Correio braziliense, n. 20364, 21/02/2019. Brasil, p. 11

 

Celso de Mello equipara homofobia a racismo

Renato Souza

21/02/2019

 

 

Sociedade » Relator de ação que pede ao STF a criminalização do ódio contra homossexuais dá o primeiro voto a favor da causa LGBT. Segundo ele, liberdade para expressar a própria sexualidade faz parte dos direitos fundamentais

Em um voto que durou duas sessões para ser proferido, e que foi escrito em 154 páginas, o ministro Celso de Mello, relator de uma Ação Direta de Inconstitucionalidade por Omissão (ADO), enviada ao Supremo Tribunal Federal (STF) pelo PPS, colocou-se a favor de que a prática de homofobia seja criminalizada e equiparada ao racismo.

O magistrado entendeu que o Congresso Nacional foi omisso ao não legislar sobre o tema passados 30 anos da promulgação da Constituição. Em um longo discurso, ele atentou para violações graves contra a população LGBT e se voltou contra homofóbicos, que se aproveitam da lacuna legal para promover o preconceito. Hoje, votam o ministro Edson Fachin, relator de um mandado de injunção, e os demais integrantes da Corte.

Durante seu voto, o ministro Celso de Mello, que é o decano da Corte, afirmou que o direito à liberdade para expressar a sexualidade é parte dos direitos fundamentais garantidos pela Carta Magna. Ele destacou que ofensas individuais ou coletivas, agressões, discriminações e assassinatos de gays, lésbicas, travestis, transsexuais e trangêneros, em razão de orientação sexual, se igualam a outros tipos de preconceito. “O problema da homofobia supera a questão gay, inscrevendo-se na mesma lógica de intolerância que produziu exclusão tanto dos escravos como de judeus e protestantes”, disse.

O ministro afirmou que a homofobia e a transfobia devem ser enquadradas na lei do racismo até que o Congresso regulamente o assunto. O pedido do PPS e o mandado de injunção protocolado pela Associação Brasileira de Gays, Lésbicas e Transgêneros (ABGLT) afirmam que o Supremo deve agir diante da omissão do Legislativo.
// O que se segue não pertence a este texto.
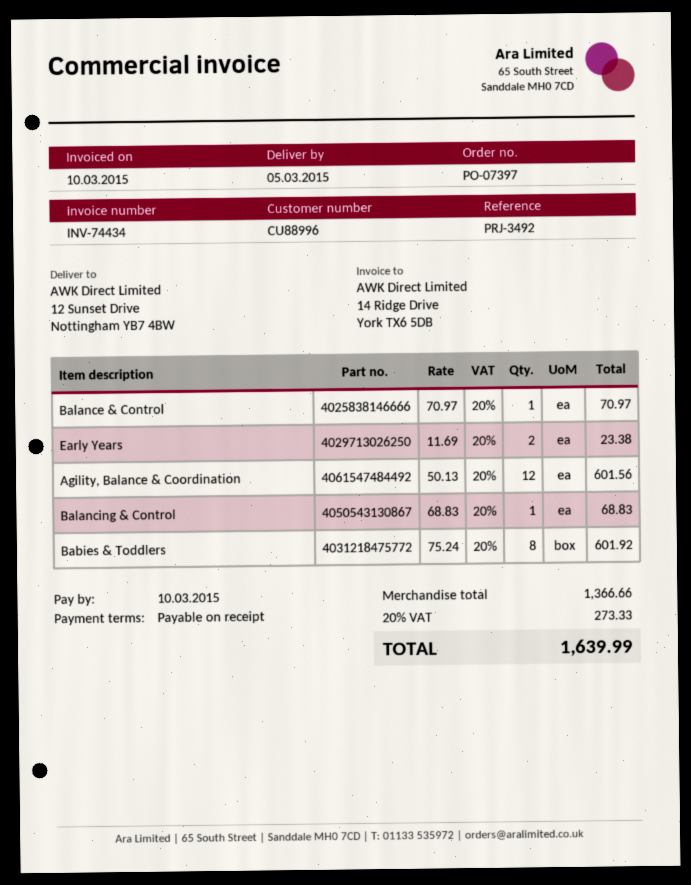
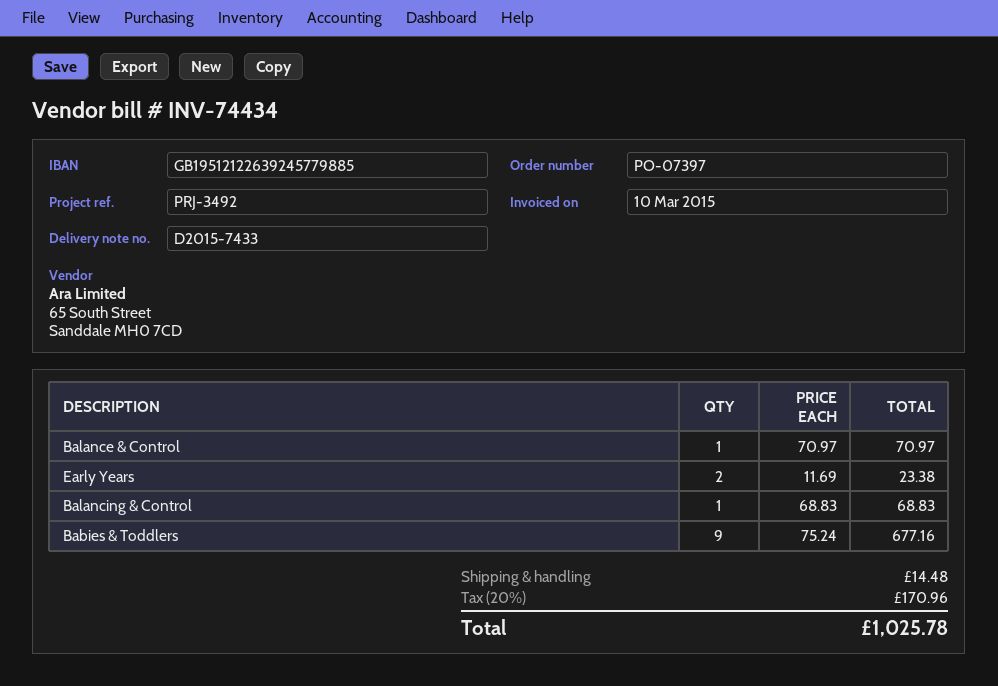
Agility, Balance & Coordination: 12 x 50.13 = 601.56 -> none
Babies & Toddlers: 8 x 75.24 = 601.92 -> 9 x 75.24 = 677.16
shipping: none -> 14.48
tax: 20% = 273.33 -> 20% = 170.96
total: 1639.99 -> 1025.78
Celso de Mello declarou que atender pedidos de grupos vulneráveis ou que estão sofrendo ataques não pode ser visto como uma intromissão do Judiciário em assuntos de outros poderes. “Reconhecer que a prática da jurisdição constitucional, quando provocada por aqueles atingidos pelo arbítrio, preconceito e discriminação e abuso não pode ser considerado um gesto de indevida interferência da Suprema Corte na esfera orgânica dos demais poderes”, completou.

Violência

Dados compilados pelo Grupo Gay da Bahia (GGB) — entidade que monitora a violência contra o público LGBT  — revelam que em 2017, data em que foi realizado o levantamento mais recente, 445 pessoas foram assassinadas por motivações relacionadas à sexualidade no Brasil. Esse número é o maior em 38 anos, desde que ocorrências deste tipo começaram a ser monitoradas. Isso representa a morte de um integrante da comunidade LGBT a cada 19 horas.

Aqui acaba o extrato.